:: Try it ::
Return all of the following entries as written, but without the images.

....

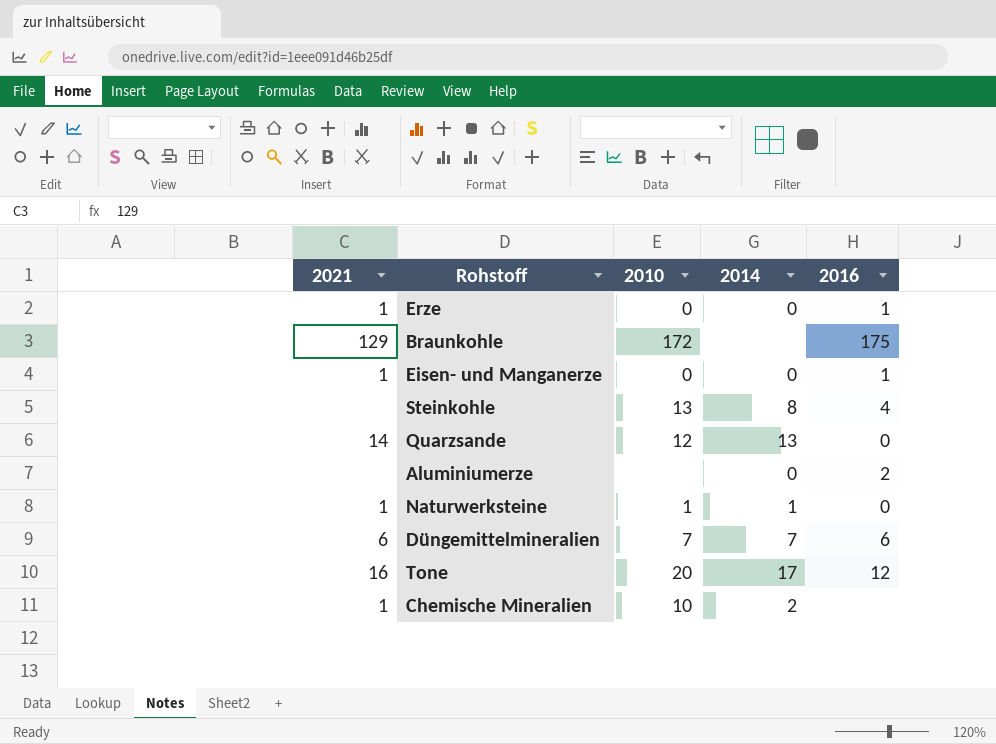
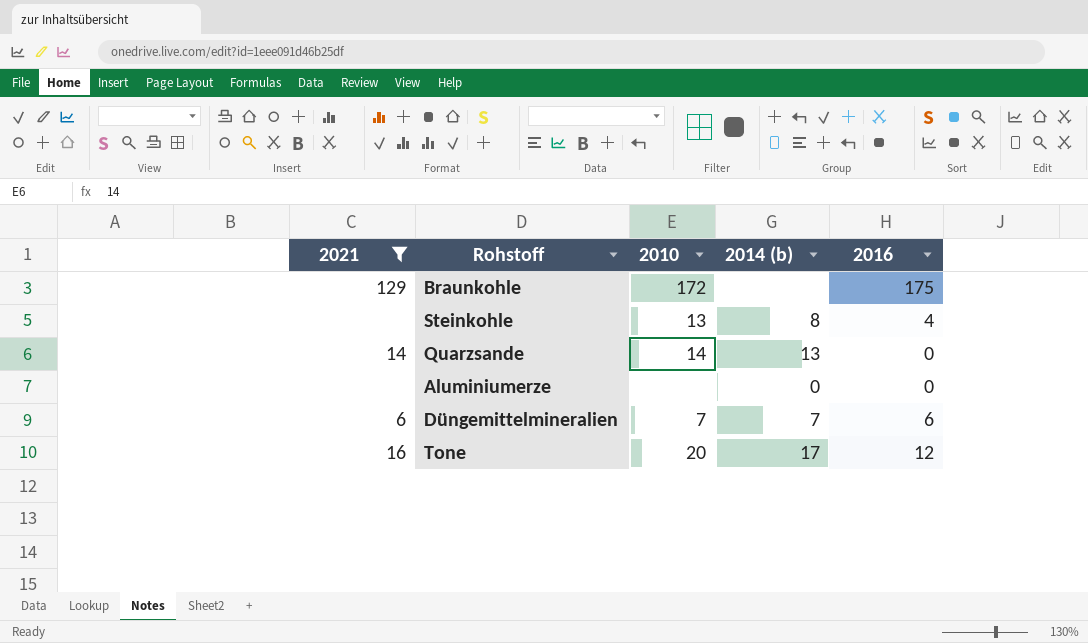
filter: none -> 2021 != 1
column name: 2014 -> 2014 (b)
Quarzsande | 2010: 12 -> 14
Aluminiumerze | 2016: 2 -> 0

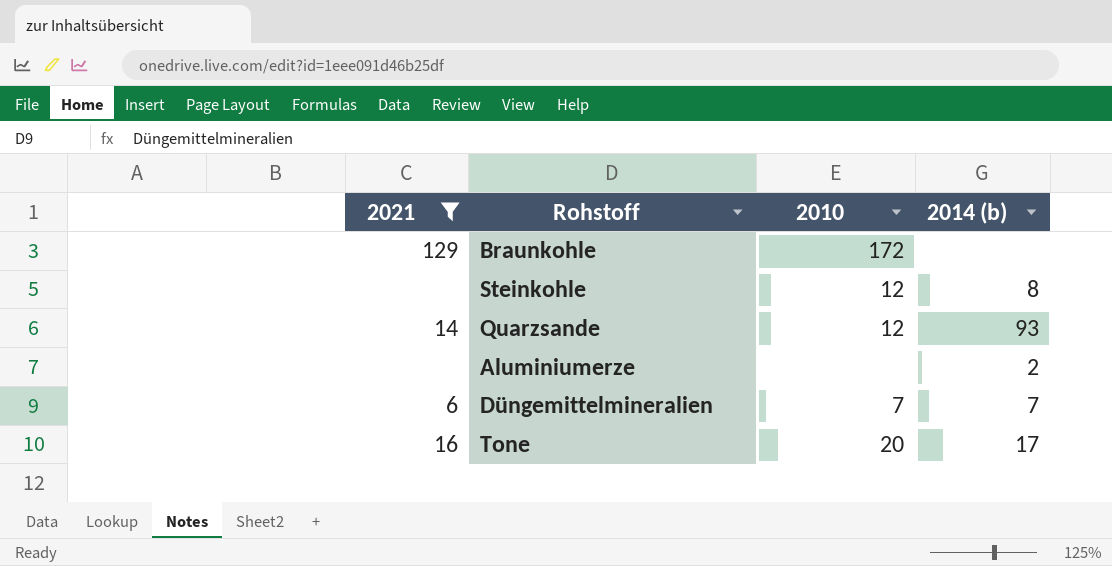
column 2016 | position: 5 -> none
Steinkohle | 2010: 13 -> 12
Quarzsande | 2010: 14 -> 12
Quarzsande | 2014 (b): 13 -> 93
Aluminiumerze | 2014 (b): 0 -> 2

....

:: The completed task ::
filter: none -> 2021 != 1
column name: 2014 -> 2014 (b)
Quarzsande | 2010: 12 -> 14
Aluminiumerze | 2016: 2 -> 0

column 2016 | position: 5 -> none
Steinkohle | 2010: 13 -> 12
Quarzsande | 2010: 14 -> 12
Quarzsande | 2014 (b): 13 -> 93
Aluminiumerze | 2014 (b): 0 -> 2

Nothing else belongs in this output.